Stack Overview
BERT governance stack is split into independent modules so policy, decision-making, and treasury execution are not tightly coupled. This separation improves auditability and allows controlled upgrades without rewriting the full protocol.
Conceptually, the stack has three big phases: state intake (ideas and votes), decision settlement (winner resolution), and execution (grant distribution and completion tracking).

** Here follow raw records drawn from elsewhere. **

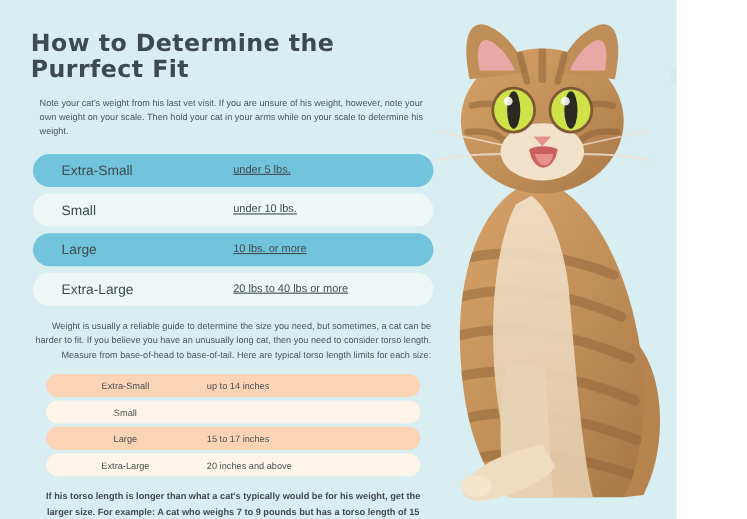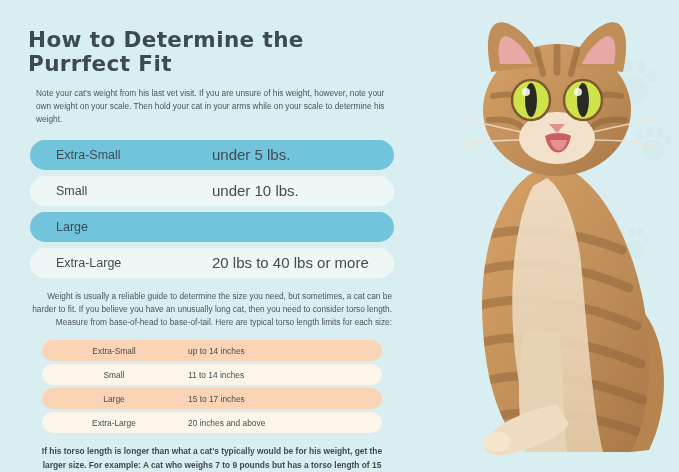"How to Determine the Purrfect" .page { width: 679px -> 615px }
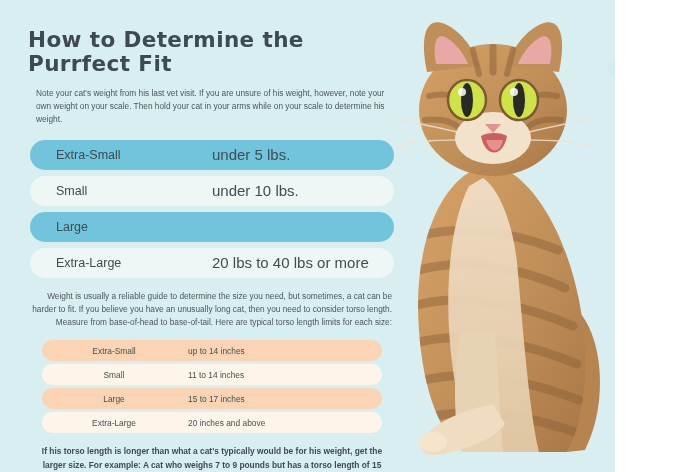"under 5 lbs." .wrow .wval { font-size: 15px -> 10px; text-decoration: none -> underline }
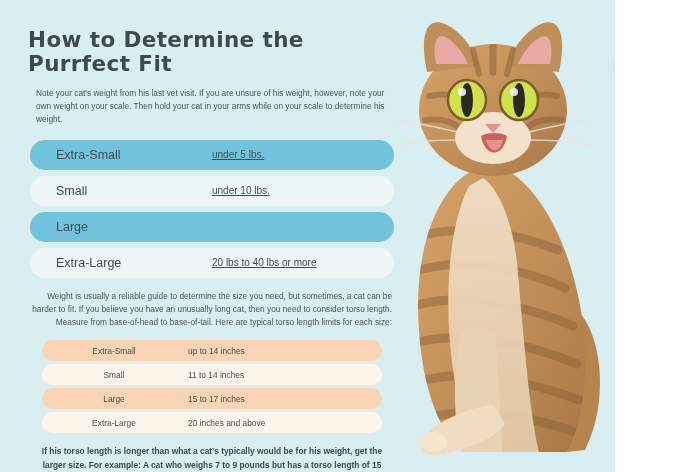"10 lbs. or more" div.wval { html: none -> <div>10 lbs. or more</div> }
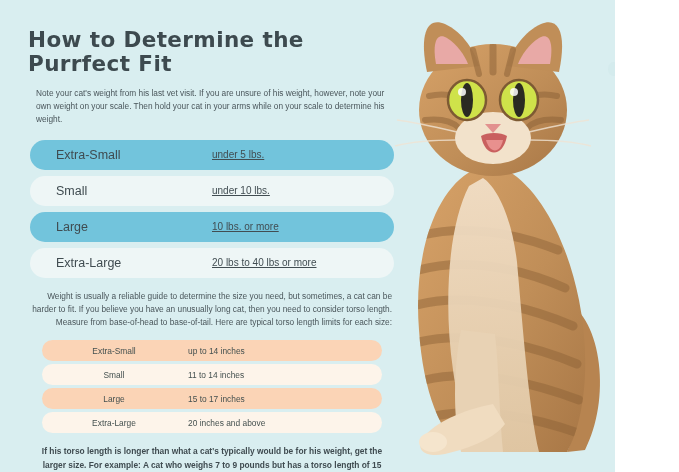"11 to 14 inches" div.tval { html: <div>11 to 14 inches</div> -> none }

The current deployment should be understood as BERT Protocol V2: same modular foundation, but a more opinionated post-vote execution layer. The upgrade focused on IdeaRegistry, FundingPool, and GrantManager so proposal quality signals and treasury release logic could evolve without replacing the entire stack.
Core Contracts
IdeaRegistry is the source of truth for proposal metadata and statuses. VotingSystem owns round lifecycle, vote accounting, and winner resolution. FundingPool maintains treasury balances and proposal-linked accounting. GrantManager applies payout logic from settled governance outcomes. USDC is the settlement asset used across participation thresholds, treasury movement, and grant execution.

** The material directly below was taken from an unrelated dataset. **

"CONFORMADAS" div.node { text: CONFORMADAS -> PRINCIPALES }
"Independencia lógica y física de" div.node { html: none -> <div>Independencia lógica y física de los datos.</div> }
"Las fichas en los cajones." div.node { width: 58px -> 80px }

Each core contract has clear scope to reduce hidden side effects and simplify reasoning about failures.
V2 contract focus
IdeaRegistry now carries a richer moderation and review surface, FundingPool participates in a more explicit treasury flow, and GrantManager governs staged release rather than a simplified winner-only payout model.
Control Layer
Permission model is centralized through RolesRegistry. Contracts that need privileged actions receive dedicated system roles, while user capabilities are granted through progression pathways.
Admin controls (setters, pause/unpause, dependency rewiring) are powerful by design and must be operated under strict key and review policy.
Reputation & Progression Layer
ReputationSystem tracks contributor quality signals tied to outcomes. VoterProgression records winning participation and grants role eligibility (for example reviewer/curator paths) through policy logic.
This layer is intentionally separated from raw vote counting so social signal mechanics can evolve without breaking core vote accounting.
Execution Layer
Governance execution starts only after round settlement. Winner result feeds into payout workflow where treasury movement is validated, executed, and reflected in status updates. Final closure is author-driven completion marker on funded idea.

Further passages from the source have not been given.